Joseph Anderson, a state Division of Forestry, Fire and State Lands official, told Cache County officials that a recently passed Wildland‑Urban Interface (WUI) law will create a state high‑risk map and assess a small fee on properties inside that map to fund certified home risk assessments and homeowner education.
The state will provide counties with the map and lists of parcels that fall inside the high‑risk WUI boundary, Anderson said, and counties will collect the fee on property tax bills and remit the proceeds to the state under an agreement that can return a portion to the county to cover local collection costs. "We give you the information of what those fees are, and then you have the property information" to list on bills, Anderson said.
County officials pressed for details on how the map and fees are determined. State staff described two distinct maps: a statewide "high‑risk" map used to trigger the fee and a broader local WUI map that counties use to enforce building and development codes. The state's high‑risk designation includes a density criterion — the presenters described it as requiring roughly two structures within about 250 meters to qualify — so isolated cabins on large parcels may be excluded from the state fee map even if vegetation risk exists. The state will update the high‑risk map annually to reflect new development and post‑fire changes.
On rates and timing, state staff said the program will begin with low, flat‑rate assessments for the first two years while actual implementation costs are determined. Anderson described a typical initial range of about $20 to $100 per structure and said planners estimate an average of about $50 per parcel to cover the software and assessment work. The fee will be placed on tax bills and collection systems are being worked out; staff said counties should expect an 18‑to‑24‑month window to align systems ahead of 2026 collection.
The program is intended to be primarily educational and to provide a path for homeowners to lower their classification.

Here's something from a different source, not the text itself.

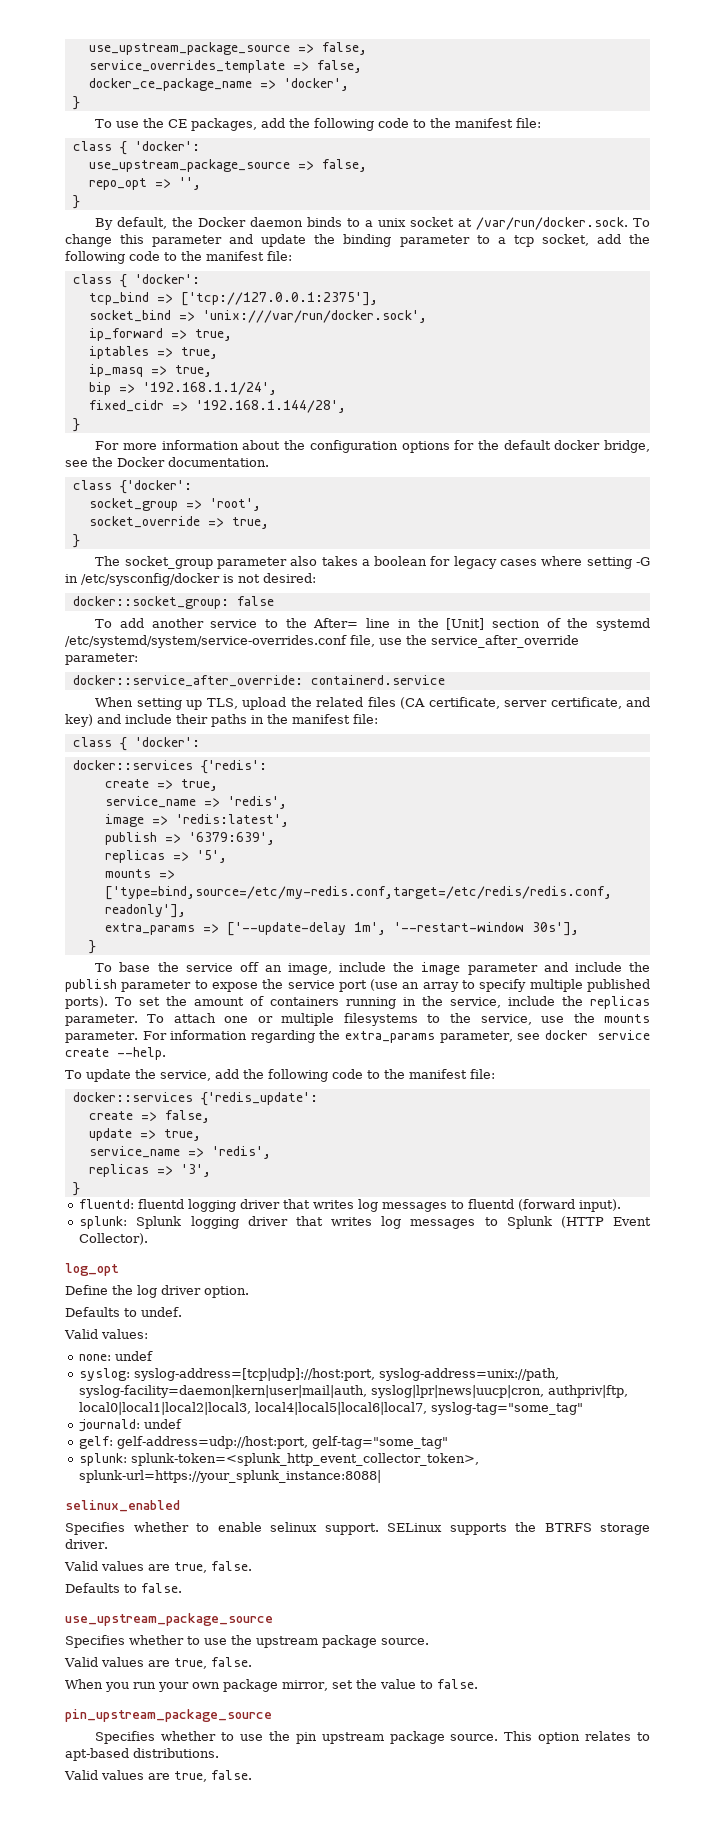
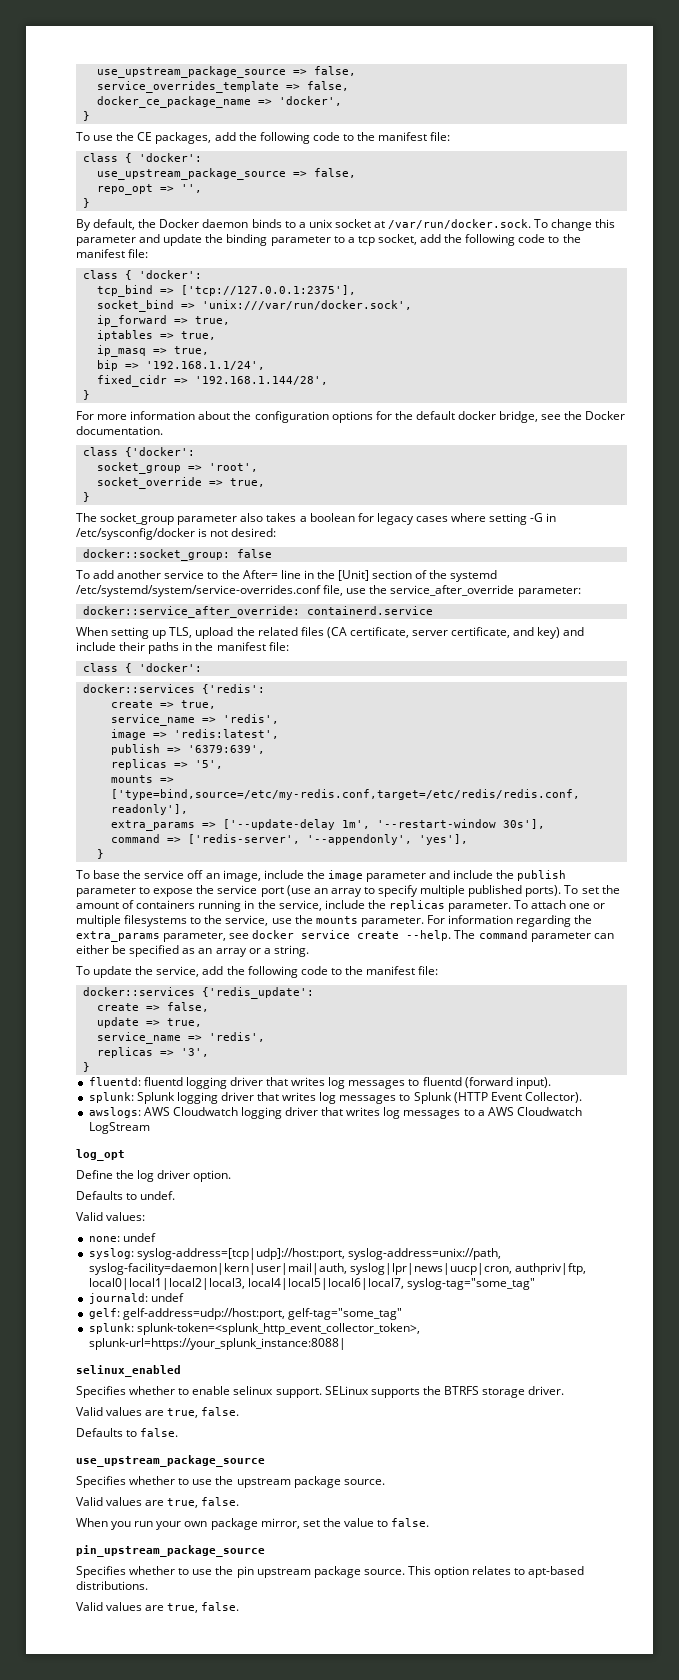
(579, 929) none -> [110,834,468,845] // command => ['redis-server', '--appendonly', 'yes'],
(166, 1053) none -> [454,930,614,942] [76,945,309,957] The command parameter can either be specified as an array or a string.
(149, 1239) none -> [88,1107,582,1119] [88,1122,150,1134] // awslogs: AWS Cloudwatch logging driver that writes log messages to a AWS Cloudwatch LogStream

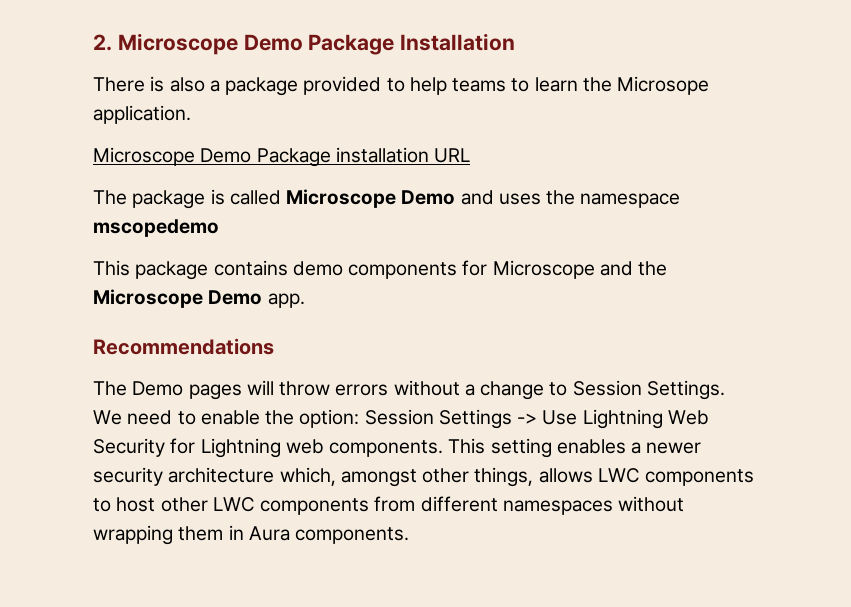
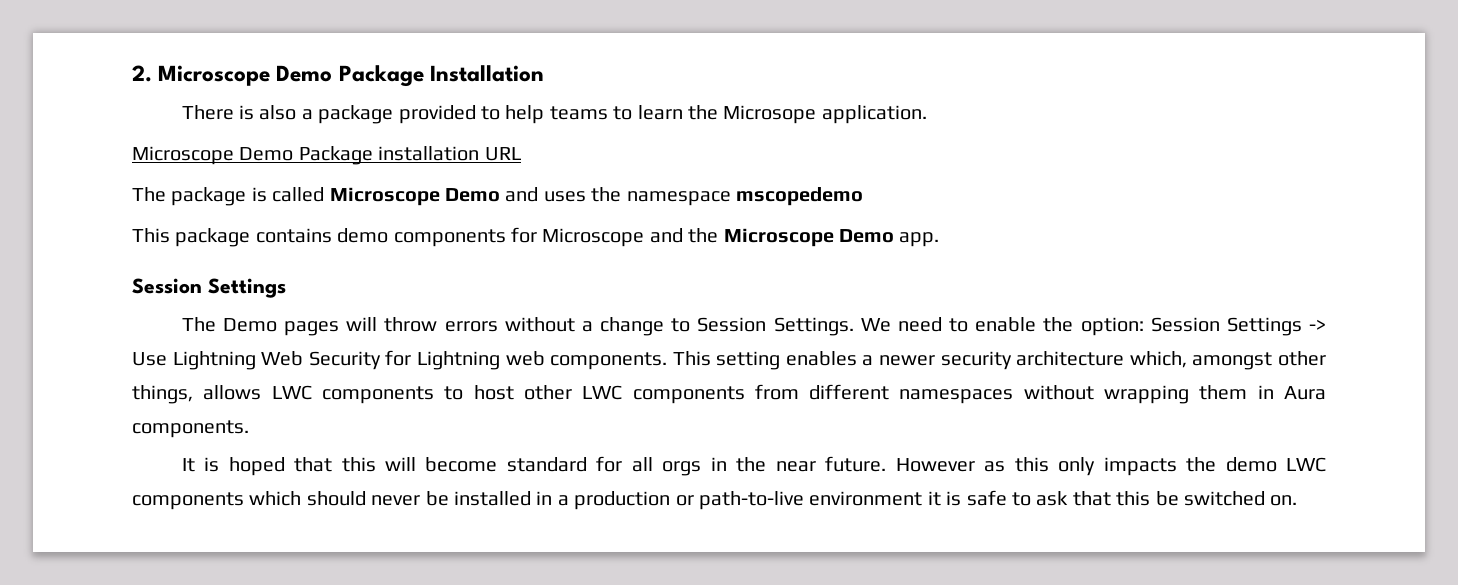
[93,338,274,355] Recommendations -> [132,278,286,298] Session Settings
(410, 535) none -> [181,456,1327,476] [132,490,1298,510] // It is hoped that this will become standard for all orgs in the near future. However as this only impacts the demo LWC components which should never be installed in a production or path-to-live environment it is safe to ask that this be switched on.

State staff said certified assessors will recommend mitigation measures (vegetation clearance in defined zones, roofing and construction‑material improvements, removal of ladder fuels) and homeowners will be able to submit evidence of completed mitigation for reclassification. "If you have done the action, you can roll yourself out of the fee assessment area," Casey Snyder, a state representative who joined online, said, describing the long‑term incentive to reduce fees by completing mitigation.
County officials raised multiple logistical concerns: accurately estimating square footage on remote private cabins, how assessors will access private property, how assessments intersect with federal land fuels, and whether local permit records will align with the state's parcel list. State staff acknowledged those challenges and said the state is building a software platform to standardize assessments, allow homeowner self‑certification via photos, and reduce follow‑up visits. They also said assessments are primarily a state responsibility under statute but counties may perform assessments and count that work toward existing Cooperative Wildfire System (CWS) match obligations.
The staff said they had worked to improve the data insurers used to classify properties, reducing the number of structures labeled high‑risk in prior mapping products from the hundreds of thousands to roughly 70,000 in the updated statewide WUI map used for fee and insurance purposes. That standardization is intended to limit unfair classification and to create a clear pathway for homeowners who mitigate risk to receive updated information for insurers.
Officials agreed to share the state's final high‑risk map once ready, to overlay it with county GIS and permit data, and to present a short update to the county commission once parcel identifications are confirmed. The meeting closed after a brief discussion of other agenda items and a motion to adjourn.